Work required: Word for word, write out the entries that follow, omitting all pictures.

Data for review:

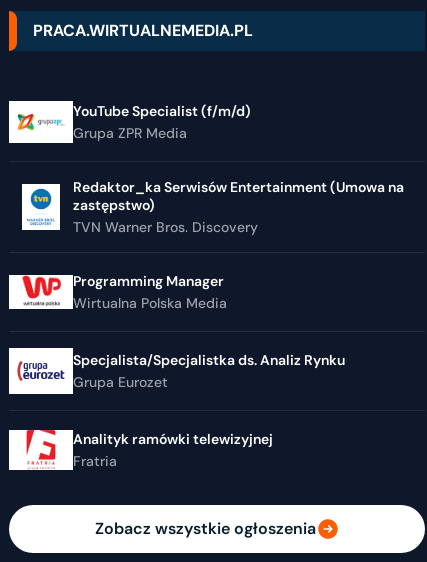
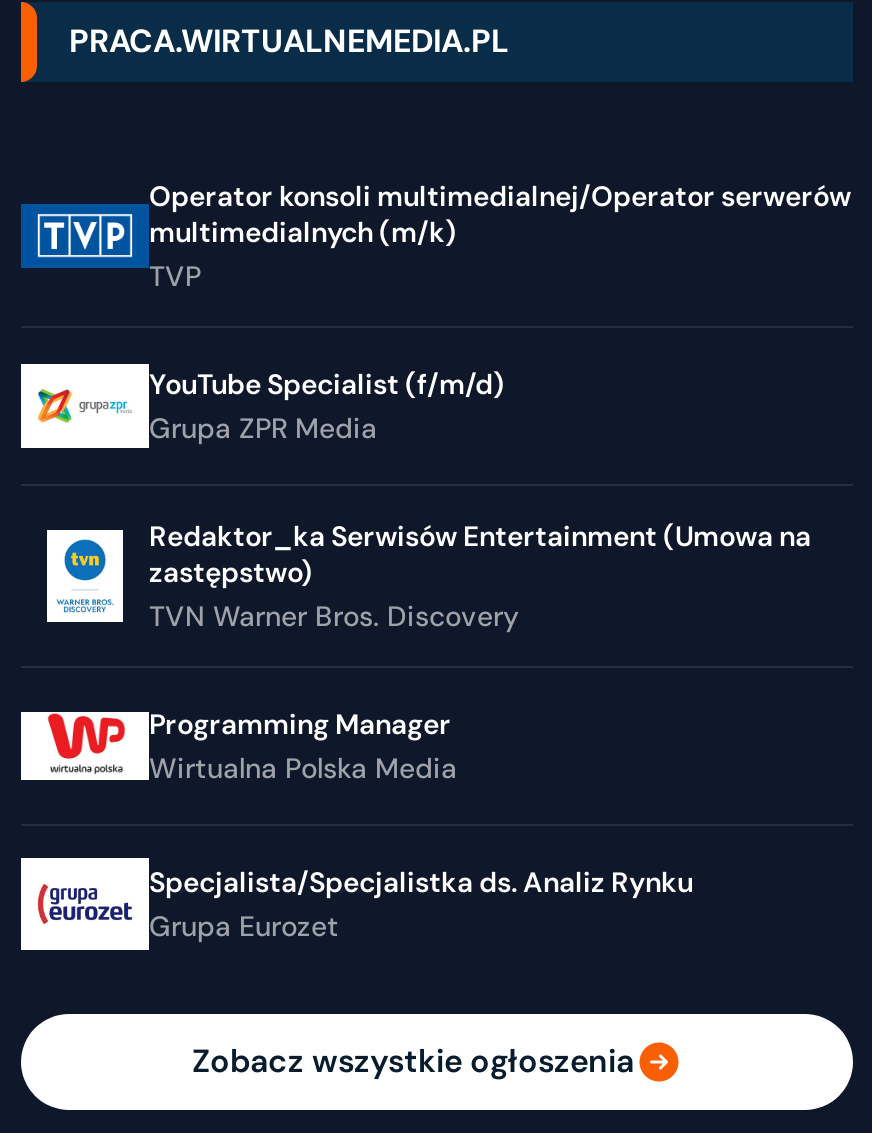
+ [image]
+ Operator konsoli multimedialnej/Operator serwerów
+ multimedialnych (m/k)
+ TVP

moved down: YouTube Specialist (f/m/d) | Grupa ZPR Media | Redaktor_ka Serwisów Entertainment (Umowa na | ... | Specjalista/Specjalistka ds. Analiz Rynku | Grupa Eurozet

- [image]
- Analityk ramówki telewizyjnej
- Fratria
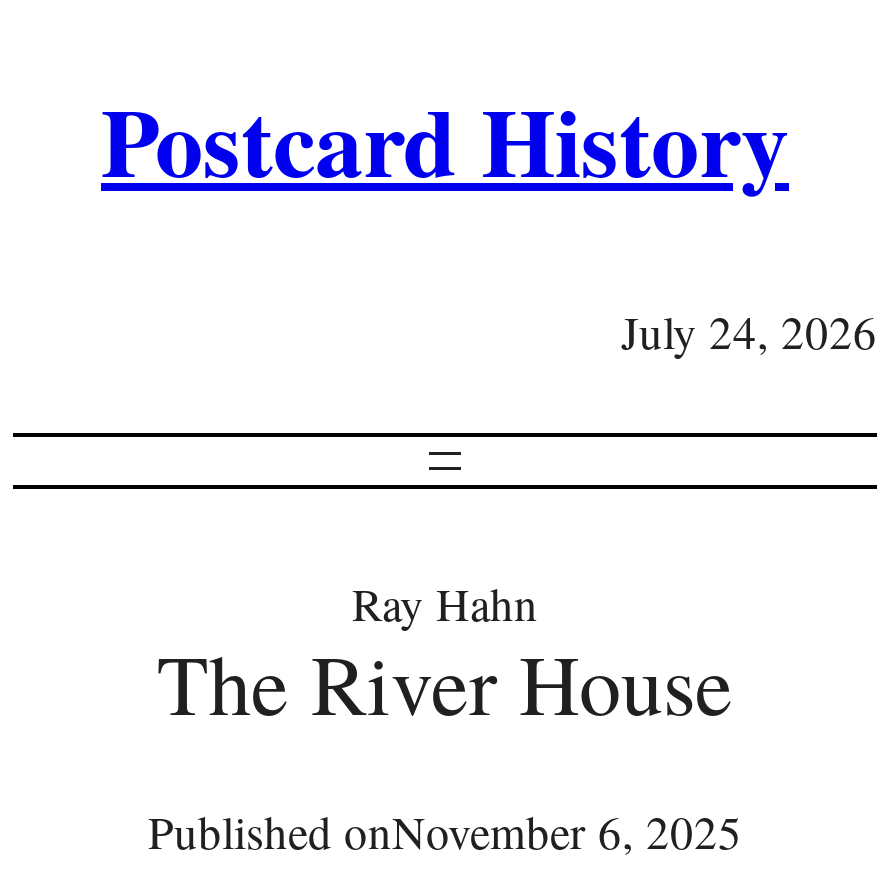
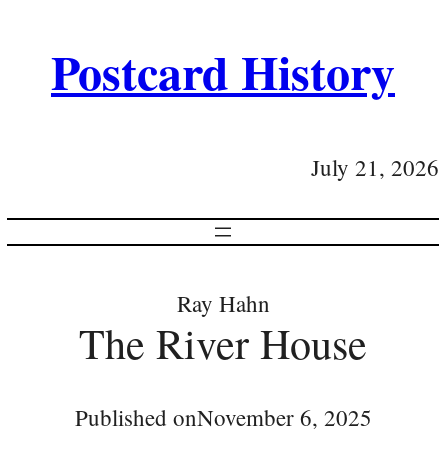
- July 24, 2026
+ July 21, 2026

Completed task:
+ [image]
+ Operator konsoli multimedialnej/Operator serwerów
+ multimedialnych (m/k)
+ TVP

moved down: YouTube Specialist (f/m/d) | Grupa ZPR Media | Redaktor_ka Serwisów Entertainment (Umowa na | ... | Specjalista/Specjalistka ds. Analiz Rynku | Grupa Eurozet

- [image]
- Analityk ramówki telewizyjnej
- Fratria
- July 24, 2026
+ July 21, 2026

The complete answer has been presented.